At a news conference in Manhattan -- her third news conference in a week's
time -- Clinton again attacked the $792 billion tax cut recently passed
by the House and the Senate as a poor use of the federal budget surplus.
"They have passed a reckless tax plan that would squander our surplus
without devoting a penny to Social Security and Medicare. It would raise
interest rates and it would force devastating cuts in initiatives vital
to people of this city and state," Clinton said.
Four of the New York's most prominent elected Democrats flanked Mrs.
Clinton and joined her in a chorus of criticism -- City Council President
Peter Vallone, City Comptroller Alan Hevesi, Public Advocate Mark Green,
and Bronx Borough President Fernando Ferrer.
Bill Clinton has promised to veto the bill.
Clinton said the budget plan would cost schools federal funding for more
teachers, adding that it cuts $141 million earmarked for New York and
would leave more than half of its 7,200 projected new teacher slots unfilled.
She also said the bill would also cut $166 million of New York's piece
of the popular Head Start program, which serves 24,000 New York pre-schoolers.
"I call on the people of New York to let Congress know what they
are doing is just wrong.
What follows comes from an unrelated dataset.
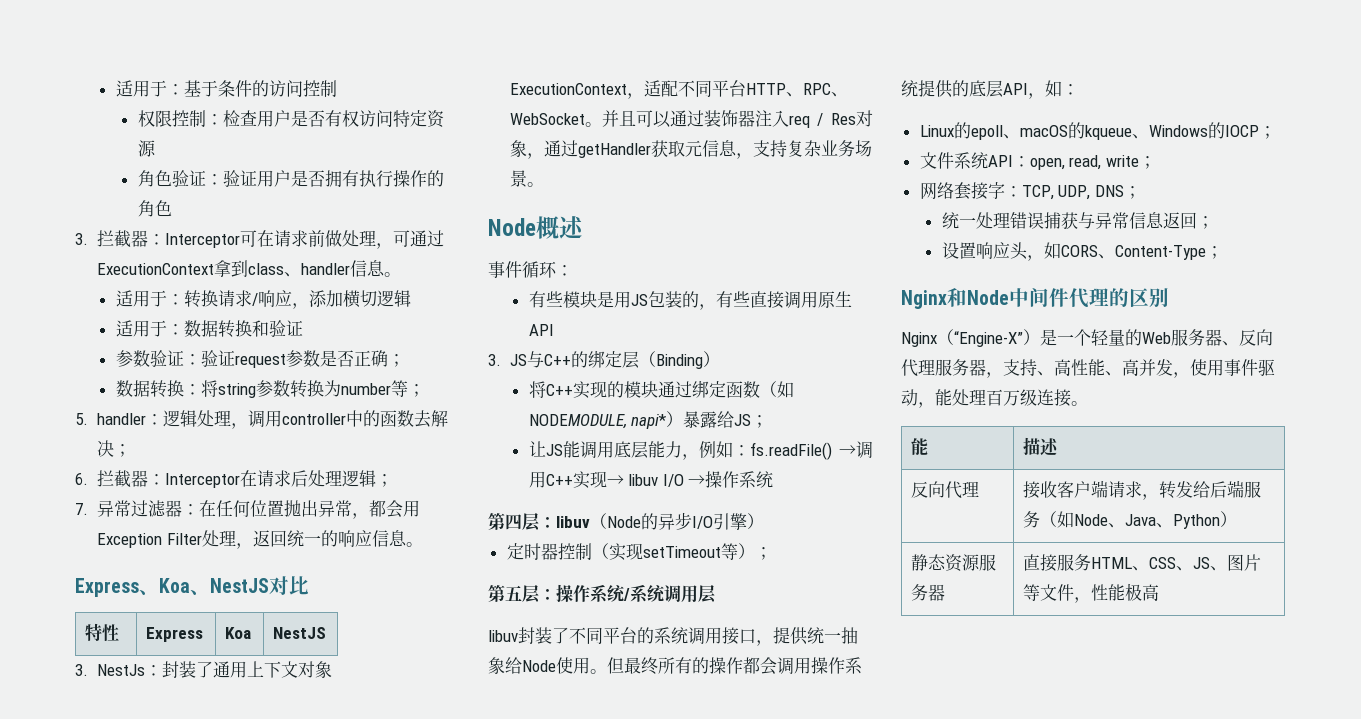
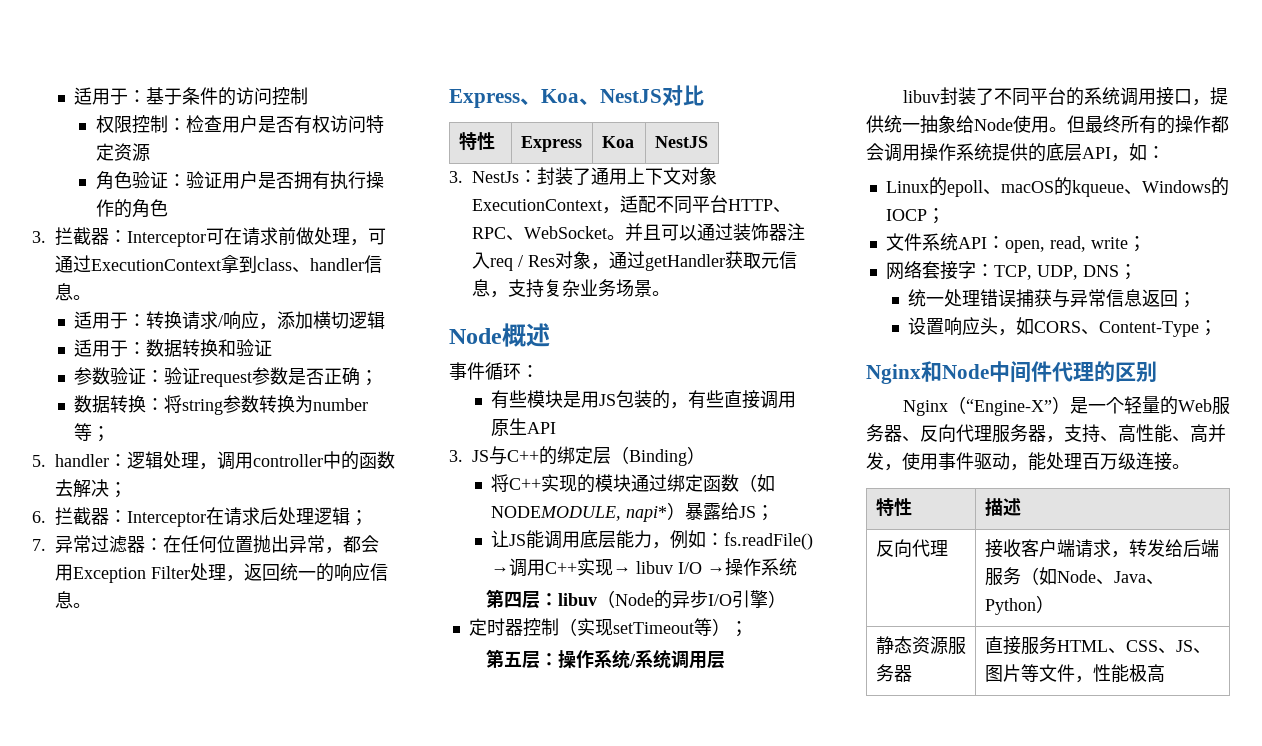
- 能 | 描述
+ 特性 | 描述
It is wrong to deprive our children of the chance
they deserve to have for the future we want for them and for our nation.
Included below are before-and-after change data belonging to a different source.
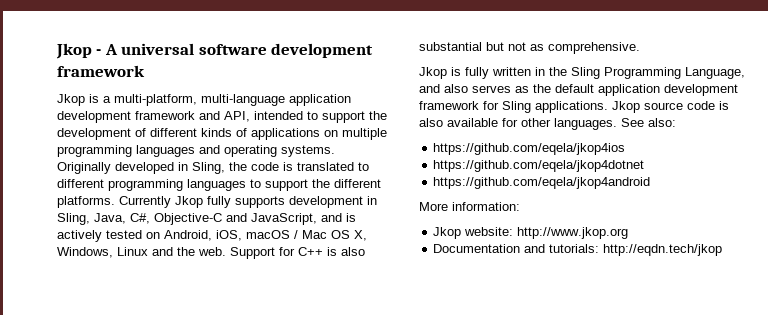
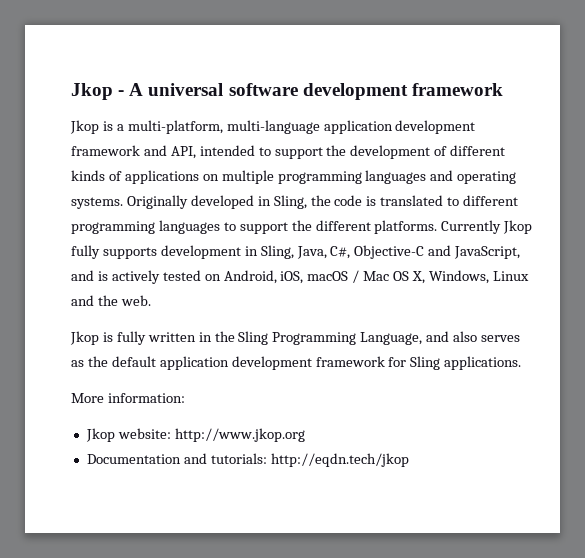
- Support for C++ is also substantial but not as comprehensive.
- Jkop source code is also available for other languages. See also:
- https://github.com/eqela/jkop4ios
- https://github.com/eqela/jkop4dotnet
- https://github.com/eqela/jkop4android

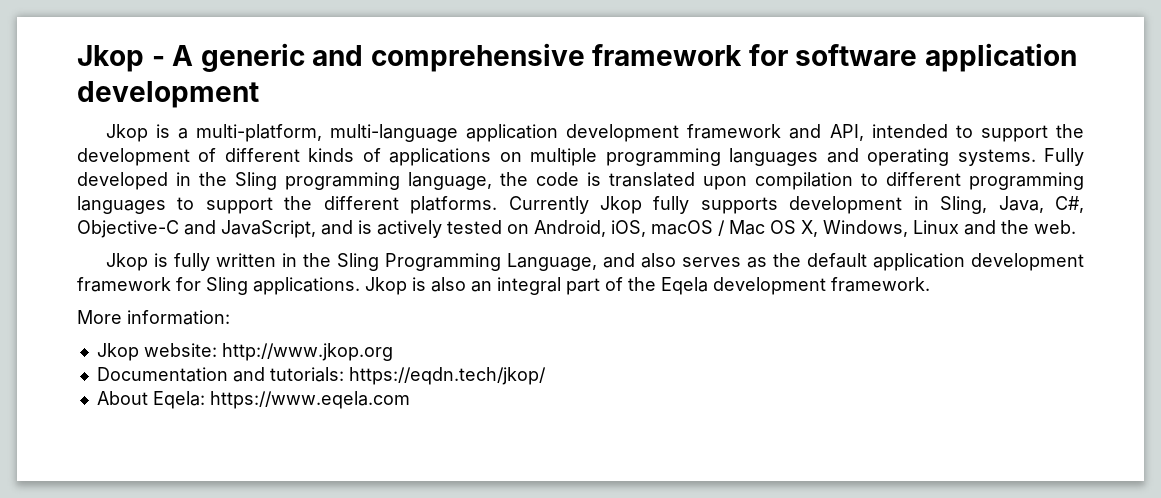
- Jkop - A universal software development framework
+ Jkop - A generic and comprehensive framework for software application development
- Originally developed in Sling, the code is translated to different programming languages to support the different platforms.
+ Fully developed in the Sling programming language, the code is translated upon compilation to different programming languages to support the different platforms.
+ Jkop is also an integral part of the Eqela development framework.
- Documentation and tutorials: http://eqdn.tech/jkop
+ Documentation and tutorials: https://eqdn.tech/jkop/
+ About Eqela: https://www.eqela.com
This is a risky, shortsighted tax scheme, and I hope we will make it clear
to the Congress that New York will not stand for this kind of irresponsible
behavior out of Washington," Clinton said.
Clinton also responded to reporters' questions about the campaign finance
reform bill the House passed Tuesday, including a provision aimed at curtailing
her use of government jets during campaign swings.
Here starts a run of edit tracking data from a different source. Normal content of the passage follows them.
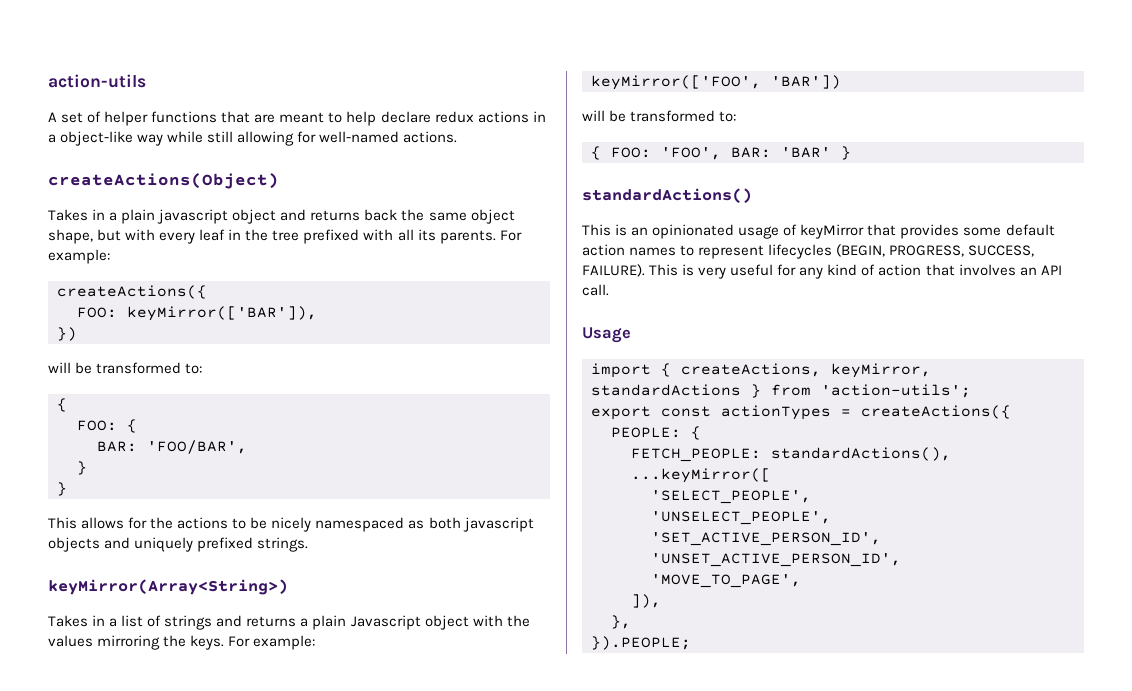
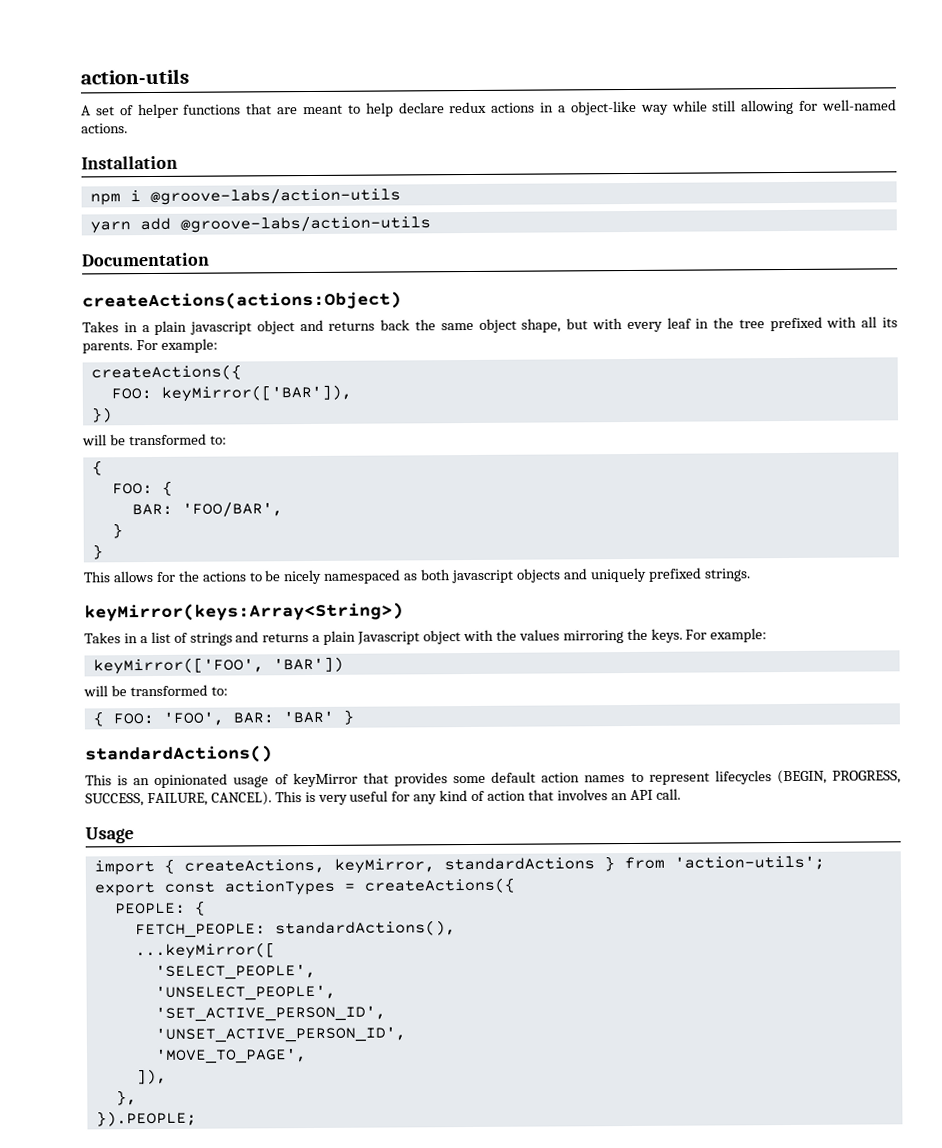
- createActions(Object)
+ Installation
+ npm i @groove-labs/action-utils
+ yarn add @groove-labs/action-utils
+ Documentation
+ createActions(actions:Object)
- keyMirror(Array<String>)
+ keyMirror(keys:Array<String>)
- This is an opinionated usage of keyMirror that provides some default action names to represent lifecycles (BEGIN, PROGRESS, SUCCESS, FAILURE).
+ This is an opinionated usage of keyMirror that provides some default action names to represent lifecycles (BEGIN, PROGRESS, SUCCESS, FAILURE, CANCEL).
"I am pleased the House passed reform that could make a difference,"
Clinton said, but she added she was "somewhat concerned" Senate
Republicans would not follow suit.
"I hope the Senate Republicans will have a change of heart and do
the right thing for the country," she said.
Justice pulls U.S. attorneys off Waco case
The Justice Department withdrew the entire office that prosecuted the
Branch Davidians in Waco from further involvement in the case, including
the man who strongly suggested in an August 30 letter to Attorney General
Janet Reno that her department might be engaged in a coverup.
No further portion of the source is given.